=== AVAILABLE DATA ===

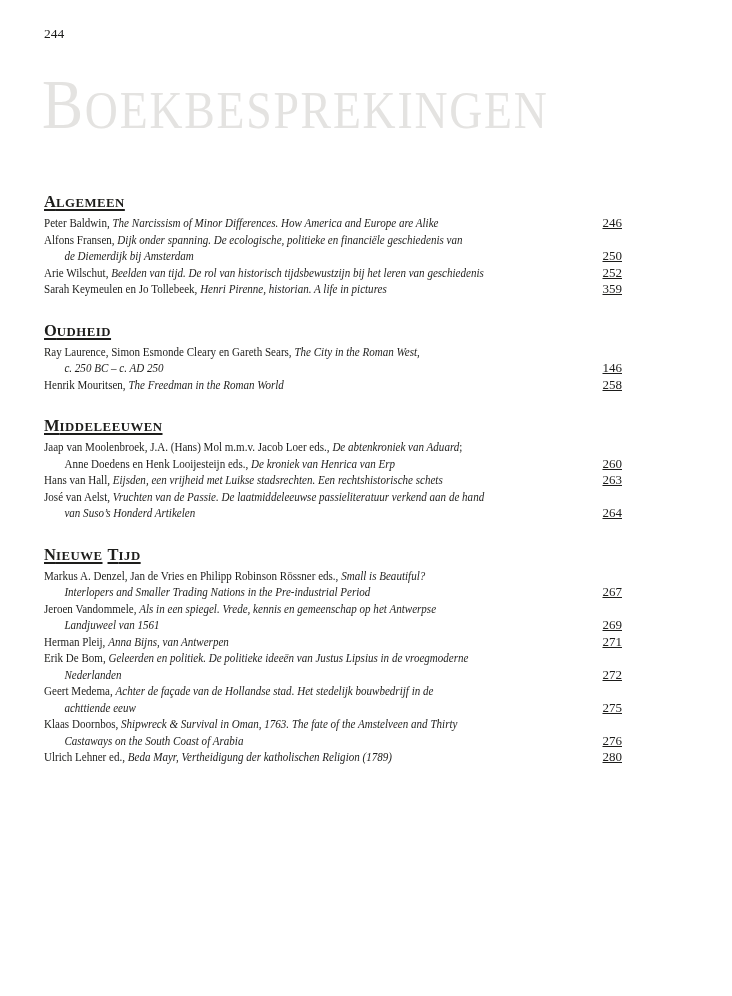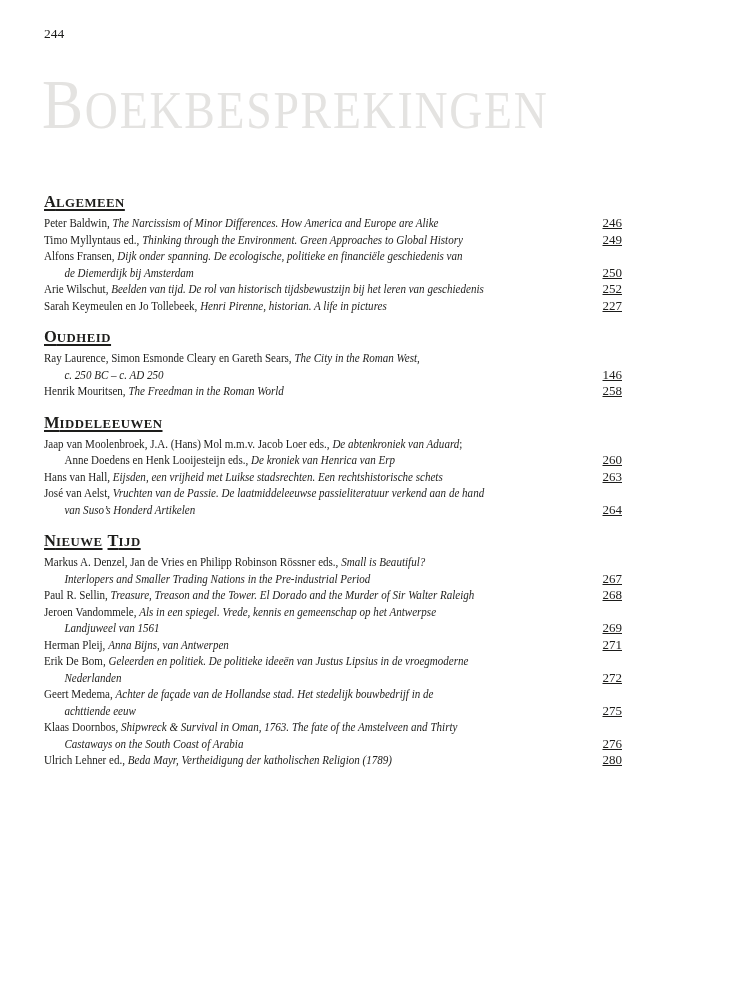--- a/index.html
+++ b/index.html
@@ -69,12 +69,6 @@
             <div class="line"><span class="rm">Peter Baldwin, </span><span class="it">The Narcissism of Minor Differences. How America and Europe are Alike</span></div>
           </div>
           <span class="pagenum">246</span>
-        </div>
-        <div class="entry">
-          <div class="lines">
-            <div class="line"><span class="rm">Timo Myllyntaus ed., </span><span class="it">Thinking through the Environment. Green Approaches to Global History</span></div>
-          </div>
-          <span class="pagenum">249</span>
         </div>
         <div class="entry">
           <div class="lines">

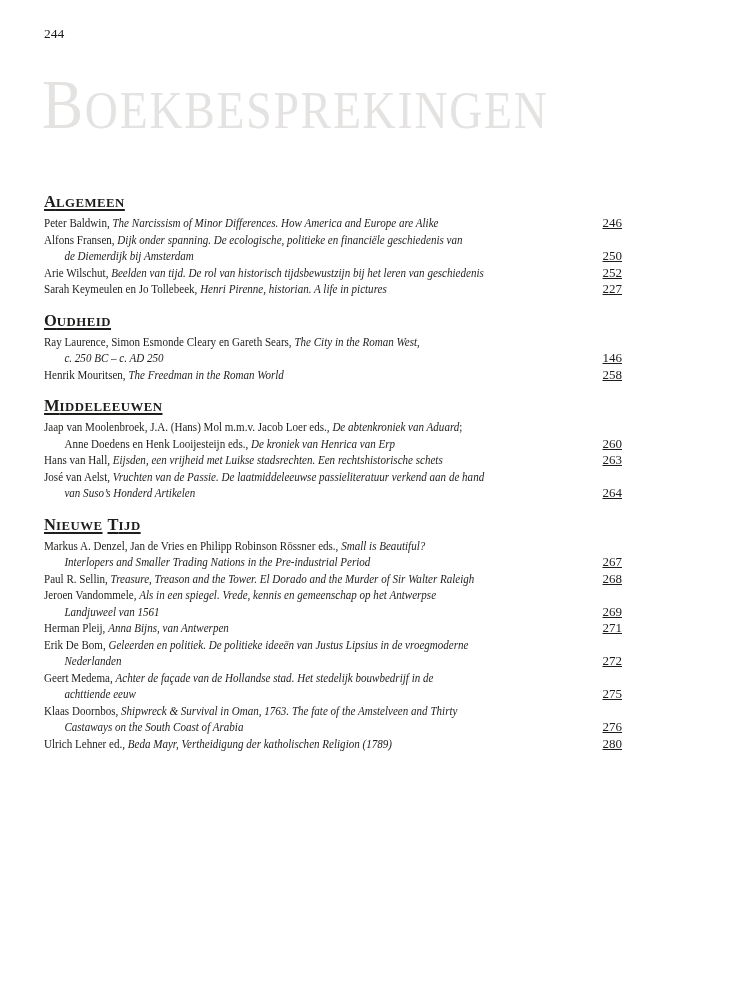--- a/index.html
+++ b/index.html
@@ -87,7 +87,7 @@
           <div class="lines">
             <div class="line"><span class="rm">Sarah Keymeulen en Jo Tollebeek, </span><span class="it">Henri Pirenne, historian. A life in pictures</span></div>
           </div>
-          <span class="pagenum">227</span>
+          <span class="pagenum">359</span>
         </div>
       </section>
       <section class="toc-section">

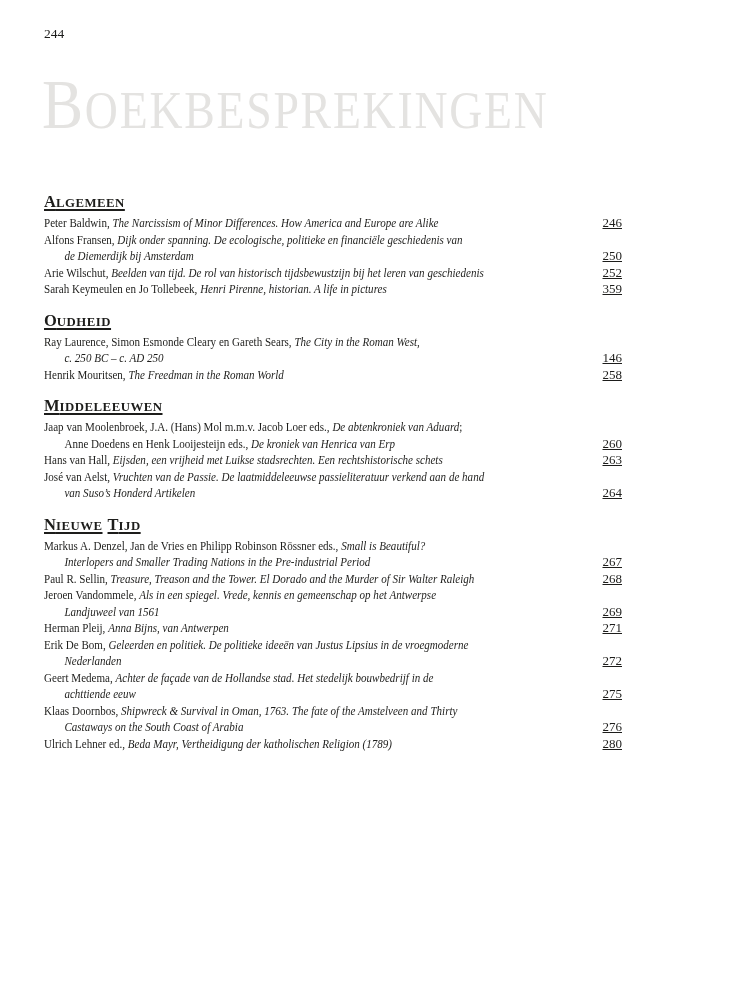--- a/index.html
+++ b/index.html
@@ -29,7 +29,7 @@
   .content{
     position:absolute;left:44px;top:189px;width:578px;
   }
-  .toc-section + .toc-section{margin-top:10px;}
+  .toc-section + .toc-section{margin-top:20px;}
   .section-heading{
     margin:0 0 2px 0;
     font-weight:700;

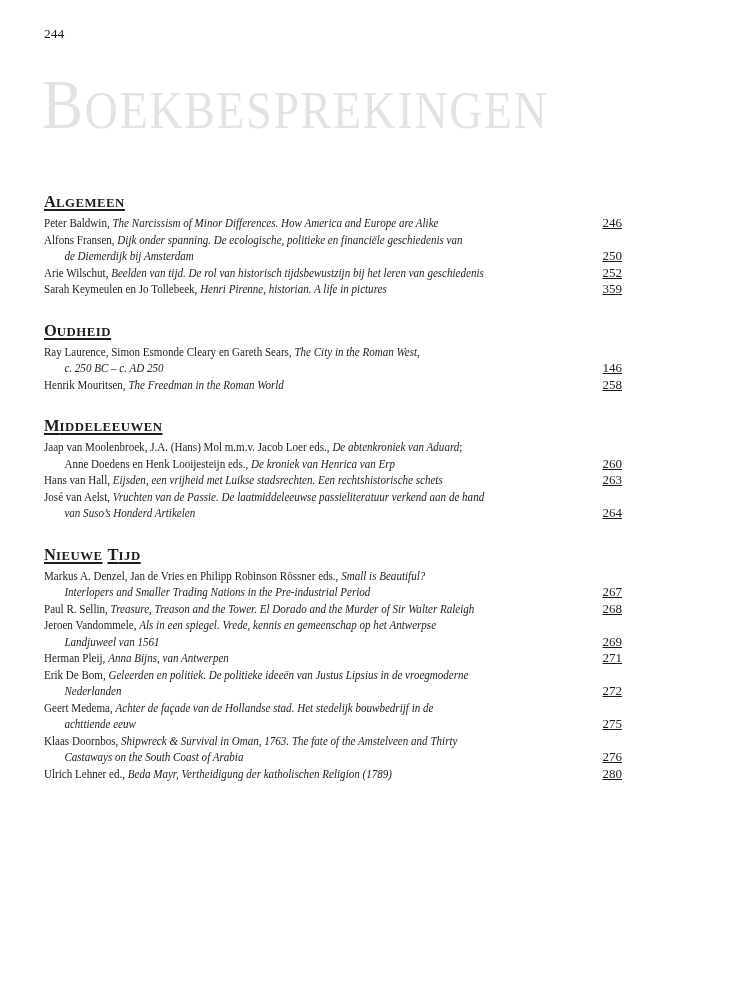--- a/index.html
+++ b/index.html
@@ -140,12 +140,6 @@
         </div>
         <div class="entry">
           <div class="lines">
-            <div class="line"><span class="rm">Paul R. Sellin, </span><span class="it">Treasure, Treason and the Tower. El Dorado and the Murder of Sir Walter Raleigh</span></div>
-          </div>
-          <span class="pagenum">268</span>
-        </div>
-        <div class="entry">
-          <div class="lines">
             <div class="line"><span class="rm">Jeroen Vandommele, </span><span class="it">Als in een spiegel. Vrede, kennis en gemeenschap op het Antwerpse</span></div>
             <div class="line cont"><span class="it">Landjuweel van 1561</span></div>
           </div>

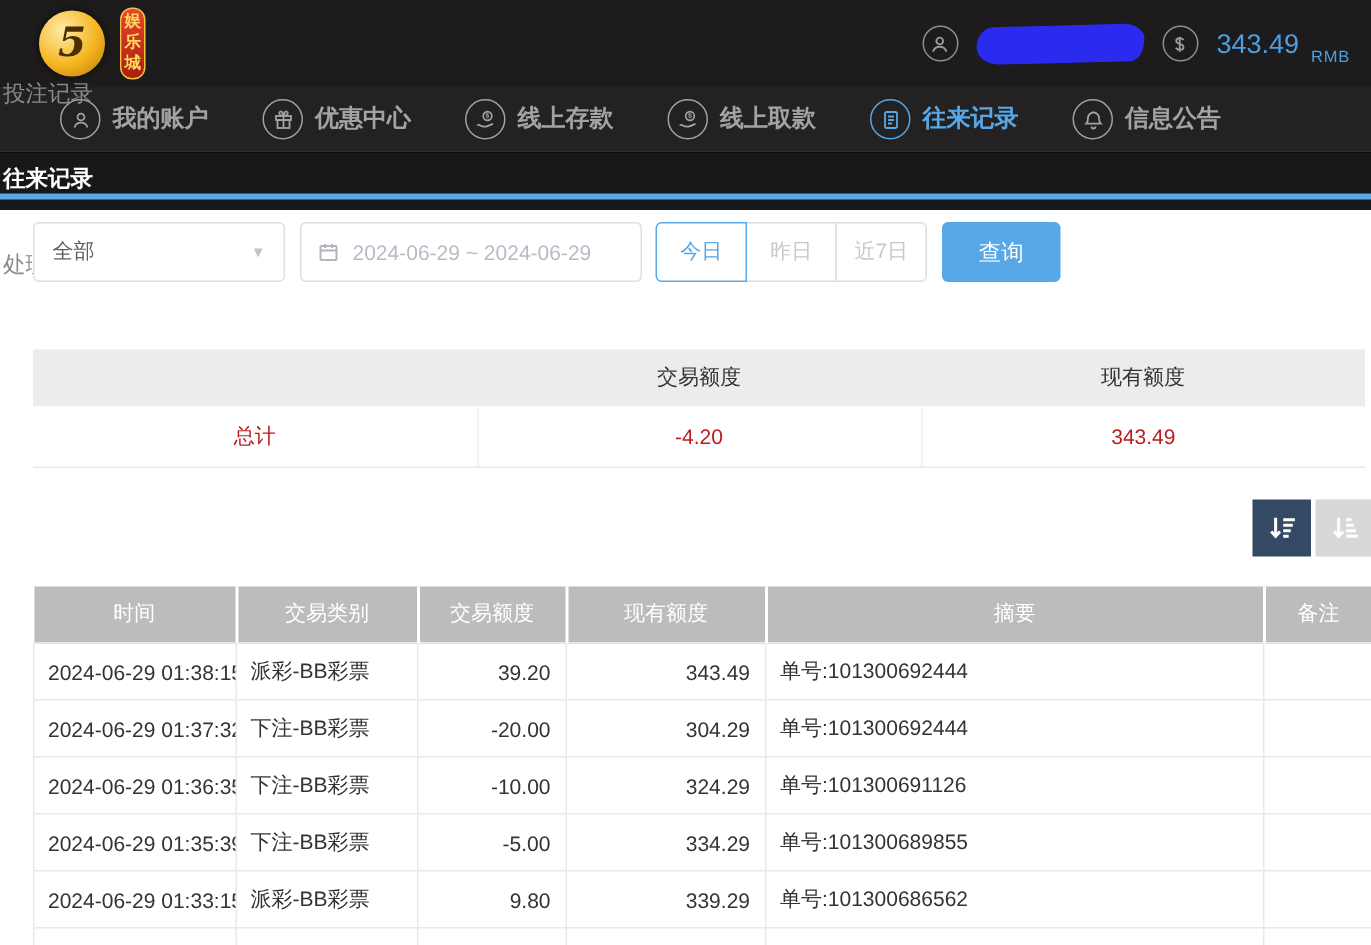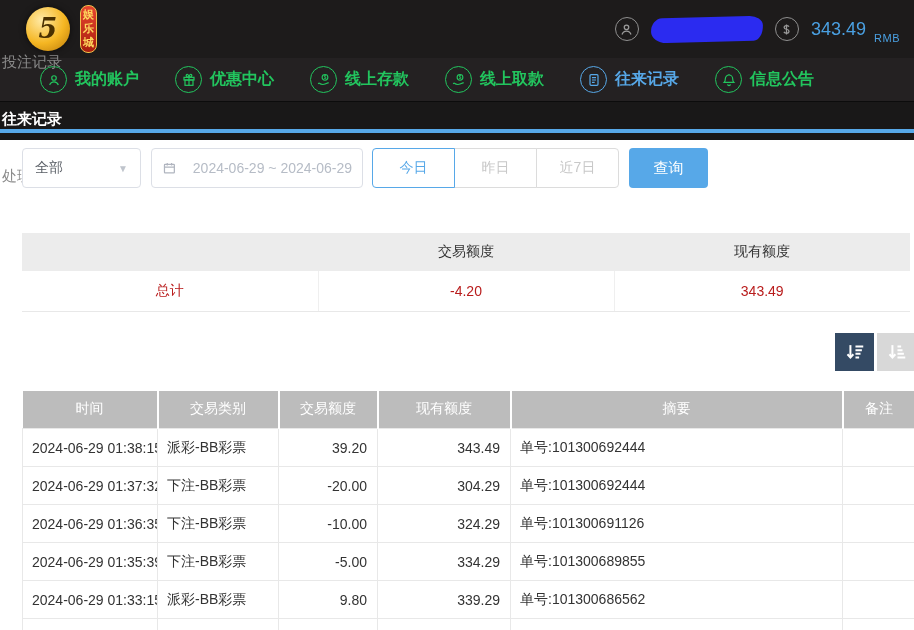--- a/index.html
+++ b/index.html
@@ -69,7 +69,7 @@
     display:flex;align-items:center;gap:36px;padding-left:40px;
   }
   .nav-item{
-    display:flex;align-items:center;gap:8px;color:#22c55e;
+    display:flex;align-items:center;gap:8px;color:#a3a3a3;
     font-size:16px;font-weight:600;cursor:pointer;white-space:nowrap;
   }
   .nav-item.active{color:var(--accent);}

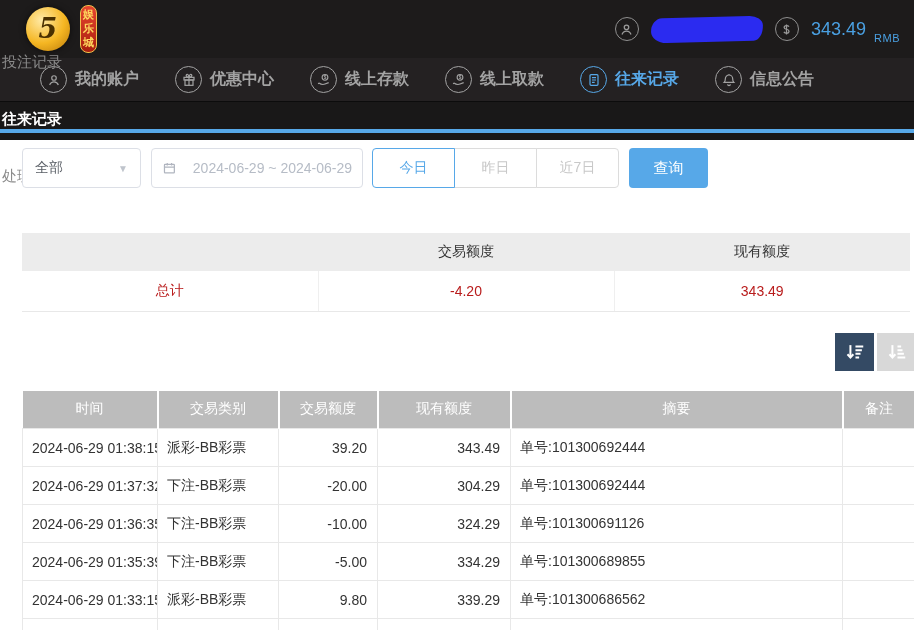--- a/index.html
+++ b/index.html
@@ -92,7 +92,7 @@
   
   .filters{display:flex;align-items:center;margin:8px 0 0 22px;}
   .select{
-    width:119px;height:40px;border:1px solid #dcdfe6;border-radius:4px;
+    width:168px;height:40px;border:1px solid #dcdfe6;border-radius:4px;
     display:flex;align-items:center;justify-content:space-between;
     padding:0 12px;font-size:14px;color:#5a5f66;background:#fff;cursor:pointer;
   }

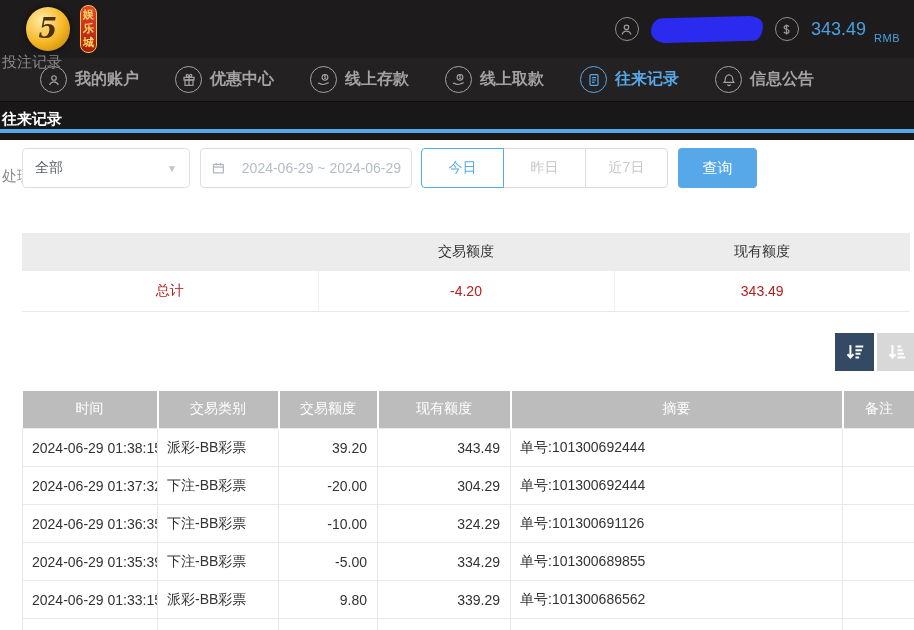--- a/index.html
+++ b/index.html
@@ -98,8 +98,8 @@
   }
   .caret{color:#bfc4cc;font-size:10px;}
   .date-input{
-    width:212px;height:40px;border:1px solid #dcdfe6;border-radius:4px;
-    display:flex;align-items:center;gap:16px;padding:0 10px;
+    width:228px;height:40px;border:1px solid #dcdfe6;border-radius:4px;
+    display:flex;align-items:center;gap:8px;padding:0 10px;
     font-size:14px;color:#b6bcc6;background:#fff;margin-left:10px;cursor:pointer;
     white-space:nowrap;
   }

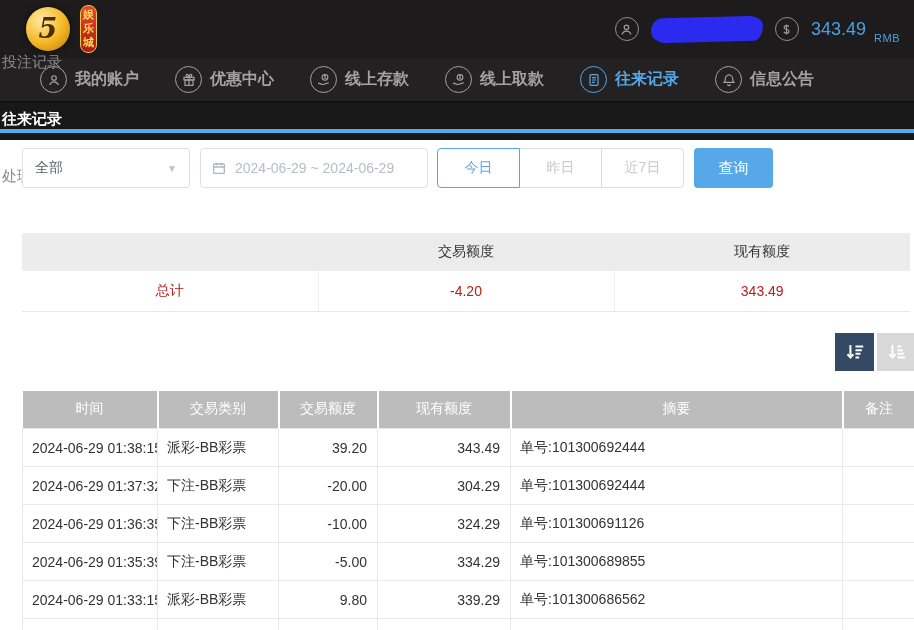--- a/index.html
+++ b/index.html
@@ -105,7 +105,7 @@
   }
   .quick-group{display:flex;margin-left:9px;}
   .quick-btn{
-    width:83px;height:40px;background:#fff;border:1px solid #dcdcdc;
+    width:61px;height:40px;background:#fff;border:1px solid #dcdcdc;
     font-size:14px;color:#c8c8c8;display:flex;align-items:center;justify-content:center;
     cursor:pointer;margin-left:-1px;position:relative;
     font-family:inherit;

===

§ TO DO: Print the listing exactly, minus its pictures.

§ FINISHED TASK:
--- a/index.html
+++ b/index.html
@@ -69,12 +69,6 @@
             <div class="line"><span class="rm">Peter Baldwin, </span><span class="it">The Narcissism of Minor Differences. How America and Europe are Alike</span></div>
           </div>
           <span class="pagenum">246</span>
-        </div>
-        <div class="entry">
-          <div class="lines">
-            <div class="line"><span class="rm">Timo Myllyntaus ed., </span><span class="it">Thinking through the Environment. Green Approaches to Global History</span></div>
-          </div>
-          <span class="pagenum">249</span>
         </div>
         <div class="entry">
           <div class="lines">

--- a/index.html
+++ b/index.html
@@ -87,7 +87,7 @@
           <div class="lines">
             <div class="line"><span class="rm">Sarah Keymeulen en Jo Tollebeek, </span><span class="it">Henri Pirenne, historian. A life in pictures</span></div>
           </div>
-          <span class="pagenum">227</span>
+          <span class="pagenum">359</span>
         </div>
       </section>
       <section class="toc-section">

--- a/index.html
+++ b/index.html
@@ -29,7 +29,7 @@
   .content{
     position:absolute;left:44px;top:189px;width:578px;
   }
-  .toc-section + .toc-section{margin-top:10px;}
+  .toc-section + .toc-section{margin-top:20px;}
   .section-heading{
     margin:0 0 2px 0;
     font-weight:700;

--- a/index.html
+++ b/index.html
@@ -140,12 +140,6 @@
         </div>
         <div class="entry">
           <div class="lines">
-            <div class="line"><span class="rm">Paul R. Sellin, </span><span class="it">Treasure, Treason and the Tower. El Dorado and the Murder of Sir Walter Raleigh</span></div>
-          </div>
-          <span class="pagenum">268</span>
-        </div>
-        <div class="entry">
-          <div class="lines">
             <div class="line"><span class="rm">Jeroen Vandommele, </span><span class="it">Als in een spiegel. Vrede, kennis en gemeenschap op het Antwerpse</span></div>
             <div class="line cont"><span class="it">Landjuweel van 1561</span></div>
           </div>

--- a/index.html
+++ b/index.html
@@ -69,7 +69,7 @@
     display:flex;align-items:center;gap:36px;padding-left:40px;
   }
   .nav-item{
-    display:flex;align-items:center;gap:8px;color:#22c55e;
+    display:flex;align-items:center;gap:8px;color:#a3a3a3;
     font-size:16px;font-weight:600;cursor:pointer;white-space:nowrap;
   }
   .nav-item.active{color:var(--accent);}

--- a/index.html
+++ b/index.html
@@ -92,7 +92,7 @@
   
   .filters{display:flex;align-items:center;margin:8px 0 0 22px;}
   .select{
-    width:119px;height:40px;border:1px solid #dcdfe6;border-radius:4px;
+    width:168px;height:40px;border:1px solid #dcdfe6;border-radius:4px;
     display:flex;align-items:center;justify-content:space-between;
     padding:0 12px;font-size:14px;color:#5a5f66;background:#fff;cursor:pointer;
   }

--- a/index.html
+++ b/index.html
@@ -98,8 +98,8 @@
   }
   .caret{color:#bfc4cc;font-size:10px;}
   .date-input{
-    width:212px;height:40px;border:1px solid #dcdfe6;border-radius:4px;
-    display:flex;align-items:center;gap:16px;padding:0 10px;
+    width:228px;height:40px;border:1px solid #dcdfe6;border-radius:4px;
+    display:flex;align-items:center;gap:8px;padding:0 10px;
     font-size:14px;color:#b6bcc6;background:#fff;margin-left:10px;cursor:pointer;
     white-space:nowrap;
   }

--- a/index.html
+++ b/index.html
@@ -105,7 +105,7 @@
   }
   .quick-group{display:flex;margin-left:9px;}
   .quick-btn{
-    width:83px;height:40px;background:#fff;border:1px solid #dcdcdc;
+    width:61px;height:40px;background:#fff;border:1px solid #dcdcdc;
     font-size:14px;color:#c8c8c8;display:flex;align-items:center;justify-content:center;
     cursor:pointer;margin-left:-1px;position:relative;
     font-family:inherit;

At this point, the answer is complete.